(Entries taken from a collection)
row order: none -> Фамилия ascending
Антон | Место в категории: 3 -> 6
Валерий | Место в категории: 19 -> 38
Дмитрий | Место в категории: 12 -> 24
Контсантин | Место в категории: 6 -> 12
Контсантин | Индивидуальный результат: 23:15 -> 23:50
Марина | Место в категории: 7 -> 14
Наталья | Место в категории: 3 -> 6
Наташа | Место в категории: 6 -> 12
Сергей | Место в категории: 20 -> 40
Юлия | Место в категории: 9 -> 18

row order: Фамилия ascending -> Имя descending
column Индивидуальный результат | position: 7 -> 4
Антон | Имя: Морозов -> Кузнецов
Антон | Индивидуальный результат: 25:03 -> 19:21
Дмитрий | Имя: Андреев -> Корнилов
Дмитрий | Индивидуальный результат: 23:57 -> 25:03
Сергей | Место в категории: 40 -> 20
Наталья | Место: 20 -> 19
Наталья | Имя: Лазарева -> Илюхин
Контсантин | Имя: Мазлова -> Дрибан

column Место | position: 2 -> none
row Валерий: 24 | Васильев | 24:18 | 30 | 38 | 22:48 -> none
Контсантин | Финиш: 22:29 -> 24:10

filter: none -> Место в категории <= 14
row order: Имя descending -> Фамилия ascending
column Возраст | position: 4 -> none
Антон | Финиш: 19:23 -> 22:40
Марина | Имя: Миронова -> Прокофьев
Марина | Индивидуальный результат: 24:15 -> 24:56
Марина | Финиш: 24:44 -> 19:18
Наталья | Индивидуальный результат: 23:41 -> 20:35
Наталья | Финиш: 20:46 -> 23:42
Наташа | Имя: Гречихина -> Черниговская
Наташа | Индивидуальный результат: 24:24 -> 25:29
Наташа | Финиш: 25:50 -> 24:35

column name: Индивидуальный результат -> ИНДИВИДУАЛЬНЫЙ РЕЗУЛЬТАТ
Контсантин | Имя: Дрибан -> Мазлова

---

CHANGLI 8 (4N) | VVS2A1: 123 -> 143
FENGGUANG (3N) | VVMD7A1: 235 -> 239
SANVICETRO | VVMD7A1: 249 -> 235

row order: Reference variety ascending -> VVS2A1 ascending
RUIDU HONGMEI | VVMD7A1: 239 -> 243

WORK TASK
In the entries above, the lines from the one bearing "Марина | Имя: Миронова -> Прокофьев" up to and including the one bearing "Наташа | Индивидуальный" should be transcribed exactly; no other line is wanted.

RESPONSE BELOW
Марина | Имя: Миронова -> Прокофьев
Марина | Индивидуальный результат: 24:15 -> 24:56
Марина | Финиш: 24:44 -> 19:18
Наталья | Индивидуальный результат: 23:41 -> 20:35
Наталья | Финиш: 20:46 -> 23:42
Наташа | Имя: Гречихина -> Черниговская
Наташа | Индивидуальный результат: 24:24 -> 25:29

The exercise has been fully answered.